The ALG Learning Environment
ALG was implemented most famously in intensive classroom programs.
Typical features included:
- Two native speakers interacting naturally
- Stories, demonstrations, jokes, and acted-out scenes
- Heavy use of gestures, props, and context
- No explanations, drills, or translation
Learners simply listened and followed what was happening, staying focused on meaning rather than form.
Delayed Speech and the Silent Period
A defining feature of ALG is delayed speaking.
Learners are instructed:
- Not to practice speaking early
- Not to force output
- Not to “try” to produce sentences
Instead, they wait until speech appears on its own.
Observed outcomes:
- Comprehension improves rapidly
- Speech begins spontaneously after hundreds of hours
- Early speech tends to have clear pronunciation
- Errors resemble child language development rather than typical foreign-learner mistakes
Learners who forced early speaking consistently showed poorer long-term results.
The “Terrible Five”
Through long-term observation, Brown identified five behaviors that interfered with acquisition:
- Forcing early speaking
- Taking notes
- Looking up words
- Asking questions about the language
- Analyzing grammar or structure
He later reduced these to one principle:
Do not think about the language.
ALG claims that conscious analysis activates a different mental process that competes with subconscious acquisition.

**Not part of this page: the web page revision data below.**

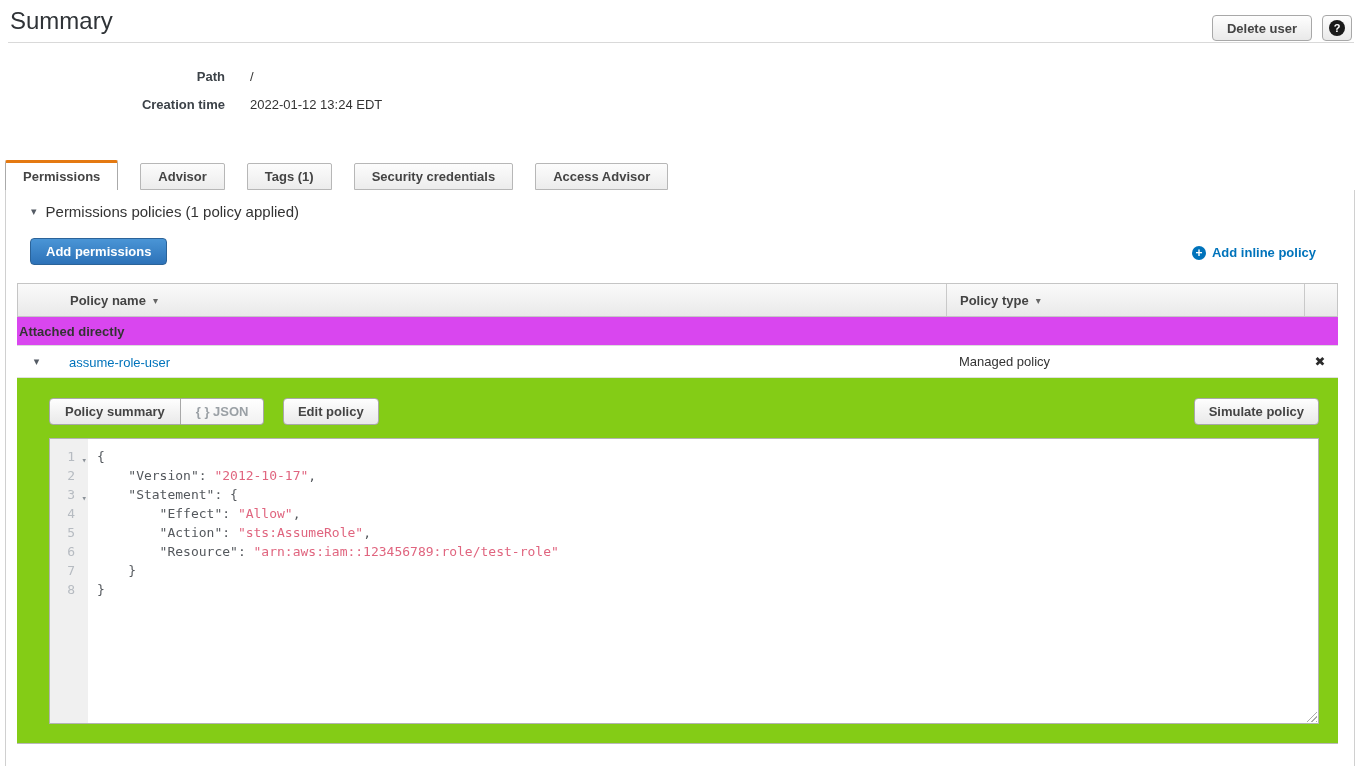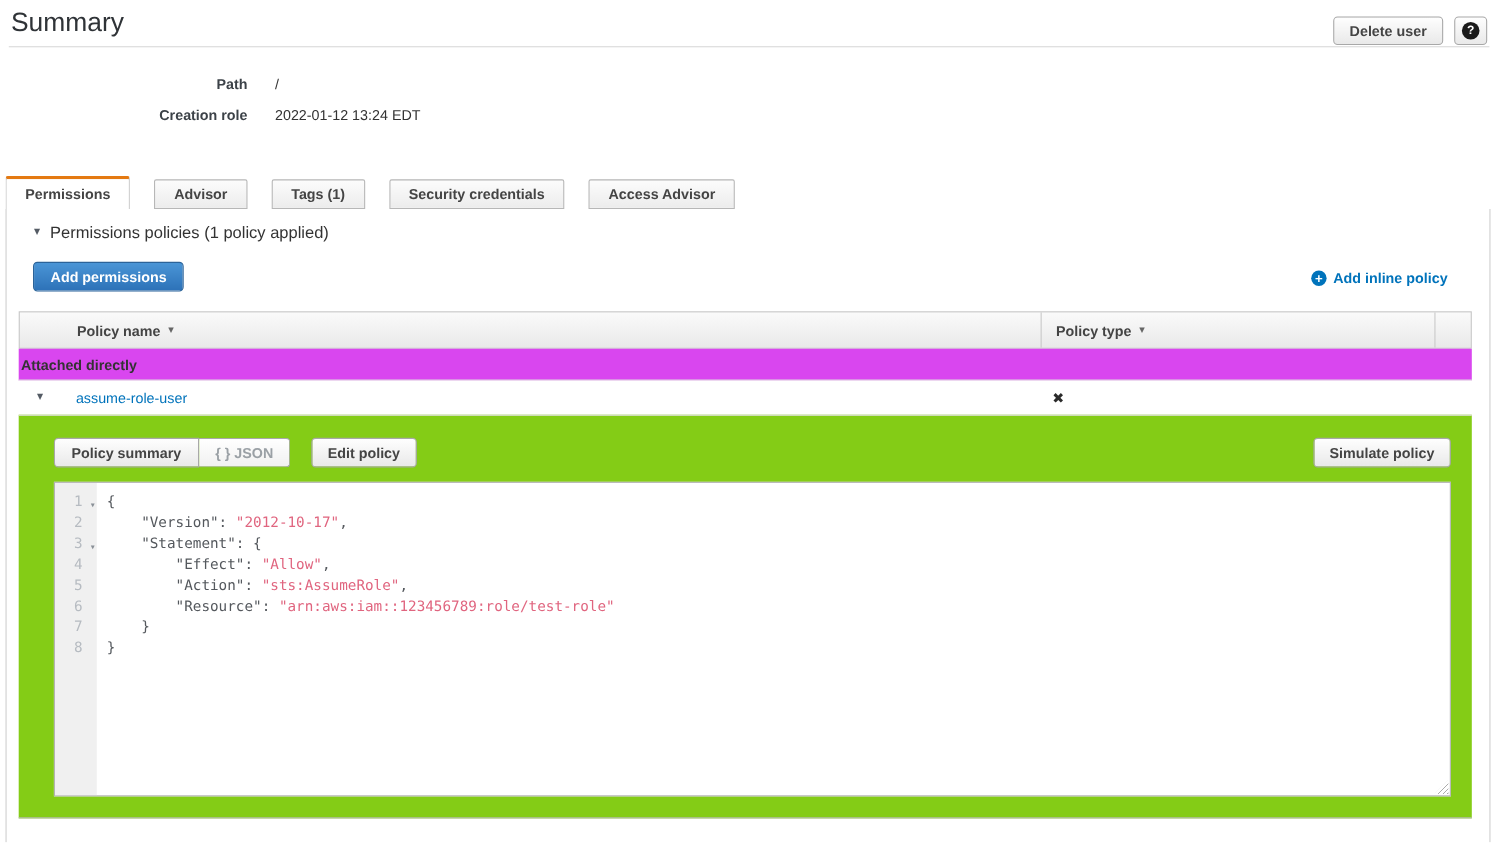--- a/index.html
+++ b/index.html
@@ -111,21 +111,21 @@
   </div>
 
   <div class="header-rule"></div>
 
   <div class="info-block">
     <div class="info-row">
       <div class="info-label">Path</div>
       <div class="info-value">/</div>
     </div>
     <div class="info-row">
-      <div class="info-label">Creation role</div>
+      <div class="info-label">Creation time</div>
       <div class="info-value">2022-01-12 13:24 EDT</div>
     </div>
   </div>
 
   <div class="tabs">
     <div class="tab active">Permissions</div>
     <div class="tab">Advisor</div>
     <div class="tab">Tags (1)</div>
     <div class="tab">Security credentials</div>
     <div class="tab">Access Advisor</div>
@@ -161,20 +161,21 @@
 
       <div class="group-row">Attached directly</div>
 
       <div class="data-row">
         <div class="row-caret-cell">
           <span class="caret">▾</span>
         </div>
         <div class="row-name-cell">
           <a class="policy-link">assume-role-user</a>
         </div>
+        <div class="row-type-cell">Managed policy</div>
         <div class="row-action-cell">
           <span class="remove-x">✖</span>
         </div>
       </div>
     </div>
 
     <div class="detail-panel">
       <div class="detail-toolbar">
         <span class="seg-group">
           <button class="seg-btn seg-left">Policy summary</button>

ALG vs. Comprehensible Input (CI)
ALG is often described as “just comprehensible input,” but the difference lies in strictness.
Comparison
| Aspect | Comprehensible Input (CI) | Automatic Language Growth (ALG) |
|---|---|---|
| Core mechanism | Understanding messages | Understanding messages |
| Status of CI | Primary driver | Sole driver |
| Grammar explanations | Often allowed | Not allowed |
| Vocabulary study | Sometimes allowed | Not allowed |
| Dictionary use | Allowed | Not allowed |
| Note-taking | Allowed | Not allowed |
| Early speaking | Optional | Strongly discouraged |
| Silent period | Optional | Essential |
| Mental analysis | Tolerated | Considered harmful |
| Typical goal | Functional fluency | Near-native fluency |
CI approaches usually ask what helps acquisition.
ALG asks what interferes with it.
Results and Limits
ALG programs produced some learners with extremely high, near-native proficiency. However:
- Success depended on strict adherence
- Many learners violated the rules
- Not all students achieved the same outcomes
ALG does not promise speed or convenience. It prioritizes natural development over control.
It is also important to note that ALG has not been widely replicated in controlled academic research, largely because few environments offer adults the same kind of experience children receive.
Why ALG Is Controversial
ALG challenges common assumptions:
- That speaking practice improves speaking
- That studying grammar helps fluency
- That adults must learn differently from children
Because of this, it conflicts with most traditional education systems and commercial language-learning models.
Why ALG Still Matters
Even outside strict ALG programs, its ideas influence:
- Immersion-based teaching
- Input-first learning approaches
- Silent period methodologies
- Discussions about fossilization and accent
Its central insight remains:
Fluency is not trained. It grows through understanding.
One-Sentence Summary
Automatic Language Growth is a strict comprehensible-input approach that aims to produce natural language ability by eliminating early speaking and conscious analysis.